Back at home. The Bookseller of Kabul had seemed interesting. At least the page I had opened it on - which prompted me to buy the book. So I settled down to read it. Boy, what a depressing book. Its not that she has written the book in a depressing manner - there is no over dramatizing, no attempt to make things appear morbid than they are, no searching for cynical hidden meanings and connections (ala Milan Kundera). In fact, the book is fairly journalistic - no nonsense and (hopefully) factual. But the facts themselves leave you with the feeling that there is no hope at all for the people of Afghanistan. And especially the women. It is quite evident that the writer herself was moved by the hopeless fate of the women born into that society, for quite sub consciously, her stories bring out the dismal situation that all the women protagonists - young and old, ugly and beautiful - are stuck in.

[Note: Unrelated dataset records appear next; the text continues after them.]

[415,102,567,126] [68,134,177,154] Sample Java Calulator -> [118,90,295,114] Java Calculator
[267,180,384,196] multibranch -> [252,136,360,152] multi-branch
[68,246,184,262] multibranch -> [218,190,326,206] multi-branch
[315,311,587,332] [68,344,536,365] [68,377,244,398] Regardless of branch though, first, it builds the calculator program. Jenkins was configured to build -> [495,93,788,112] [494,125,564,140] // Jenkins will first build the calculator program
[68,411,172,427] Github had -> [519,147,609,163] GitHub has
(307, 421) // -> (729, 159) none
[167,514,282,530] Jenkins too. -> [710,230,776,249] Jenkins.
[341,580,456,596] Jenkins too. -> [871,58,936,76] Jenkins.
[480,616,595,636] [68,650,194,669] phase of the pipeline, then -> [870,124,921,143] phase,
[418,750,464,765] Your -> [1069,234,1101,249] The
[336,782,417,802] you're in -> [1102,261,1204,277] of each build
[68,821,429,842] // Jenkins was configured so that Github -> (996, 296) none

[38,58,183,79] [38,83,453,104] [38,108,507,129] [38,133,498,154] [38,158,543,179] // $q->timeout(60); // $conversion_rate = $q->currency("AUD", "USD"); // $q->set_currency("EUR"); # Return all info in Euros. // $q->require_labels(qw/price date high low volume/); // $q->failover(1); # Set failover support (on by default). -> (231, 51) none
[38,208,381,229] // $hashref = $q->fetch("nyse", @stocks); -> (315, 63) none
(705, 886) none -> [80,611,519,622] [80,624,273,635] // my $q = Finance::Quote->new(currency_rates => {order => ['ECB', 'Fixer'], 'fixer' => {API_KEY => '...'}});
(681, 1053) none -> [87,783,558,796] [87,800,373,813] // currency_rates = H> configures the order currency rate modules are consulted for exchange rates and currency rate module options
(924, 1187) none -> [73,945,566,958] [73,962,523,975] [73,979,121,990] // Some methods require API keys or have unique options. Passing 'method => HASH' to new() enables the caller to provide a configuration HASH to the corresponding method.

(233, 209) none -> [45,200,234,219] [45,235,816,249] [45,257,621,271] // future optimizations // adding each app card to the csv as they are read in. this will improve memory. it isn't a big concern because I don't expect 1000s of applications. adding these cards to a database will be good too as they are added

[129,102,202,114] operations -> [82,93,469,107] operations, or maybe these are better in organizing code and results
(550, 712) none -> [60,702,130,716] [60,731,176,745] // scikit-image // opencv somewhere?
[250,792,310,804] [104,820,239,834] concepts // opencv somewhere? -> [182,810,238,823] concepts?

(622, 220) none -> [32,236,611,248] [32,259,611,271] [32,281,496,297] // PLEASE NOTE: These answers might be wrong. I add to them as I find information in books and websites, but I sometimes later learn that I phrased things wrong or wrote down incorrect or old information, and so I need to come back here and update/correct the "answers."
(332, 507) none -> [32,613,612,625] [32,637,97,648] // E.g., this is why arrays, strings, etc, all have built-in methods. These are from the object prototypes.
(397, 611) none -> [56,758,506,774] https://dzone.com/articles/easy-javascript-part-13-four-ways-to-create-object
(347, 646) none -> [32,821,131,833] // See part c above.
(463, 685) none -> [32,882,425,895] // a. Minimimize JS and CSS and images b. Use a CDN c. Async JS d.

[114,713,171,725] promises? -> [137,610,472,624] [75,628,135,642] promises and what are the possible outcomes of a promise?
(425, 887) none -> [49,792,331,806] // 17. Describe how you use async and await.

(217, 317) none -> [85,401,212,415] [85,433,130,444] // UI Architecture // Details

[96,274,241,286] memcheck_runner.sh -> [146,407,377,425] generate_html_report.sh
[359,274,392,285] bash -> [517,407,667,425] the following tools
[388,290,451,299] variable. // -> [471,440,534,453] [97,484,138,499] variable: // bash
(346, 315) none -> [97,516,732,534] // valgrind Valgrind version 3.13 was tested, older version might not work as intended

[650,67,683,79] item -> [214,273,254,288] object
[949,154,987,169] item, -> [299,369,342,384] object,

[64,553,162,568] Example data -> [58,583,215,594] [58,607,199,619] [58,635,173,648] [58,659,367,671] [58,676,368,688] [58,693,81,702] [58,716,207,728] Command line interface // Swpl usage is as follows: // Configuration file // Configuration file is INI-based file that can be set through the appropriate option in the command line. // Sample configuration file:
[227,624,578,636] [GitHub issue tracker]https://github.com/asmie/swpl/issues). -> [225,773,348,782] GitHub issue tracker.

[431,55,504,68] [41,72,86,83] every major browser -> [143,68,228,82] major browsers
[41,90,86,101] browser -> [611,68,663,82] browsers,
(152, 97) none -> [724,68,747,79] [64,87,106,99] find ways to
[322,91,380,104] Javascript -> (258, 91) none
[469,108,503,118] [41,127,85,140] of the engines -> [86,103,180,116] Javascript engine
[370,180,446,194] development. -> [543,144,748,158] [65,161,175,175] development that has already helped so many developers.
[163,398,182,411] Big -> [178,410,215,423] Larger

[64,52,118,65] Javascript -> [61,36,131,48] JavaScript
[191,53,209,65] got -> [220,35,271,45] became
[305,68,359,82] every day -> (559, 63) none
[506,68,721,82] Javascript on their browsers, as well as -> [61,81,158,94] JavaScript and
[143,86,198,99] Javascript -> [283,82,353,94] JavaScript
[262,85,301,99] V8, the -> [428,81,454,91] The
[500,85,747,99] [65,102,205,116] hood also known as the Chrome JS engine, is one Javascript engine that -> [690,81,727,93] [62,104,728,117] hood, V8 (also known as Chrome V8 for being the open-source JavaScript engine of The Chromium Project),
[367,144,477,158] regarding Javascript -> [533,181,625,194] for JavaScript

In a world which focuses largely on the joys of positive thinking and holistic healing and discovering your inner joy, the story of the Bookseller of Kabul comes as a rude demonstration of the helpness that a man's place of birth can put him into. I know that a lot of our postive thinkers would exhort me to look at this as an example of the resilience of the human spirit, and give me examples of the potter's wheel and coffee beans and what not to show how fate tests the strongest (so what if they have never gone through this so-called suffering). But I would rather face reality for it is - stark, naked, and for the women in Afghanistan - brutal and worse-than-death.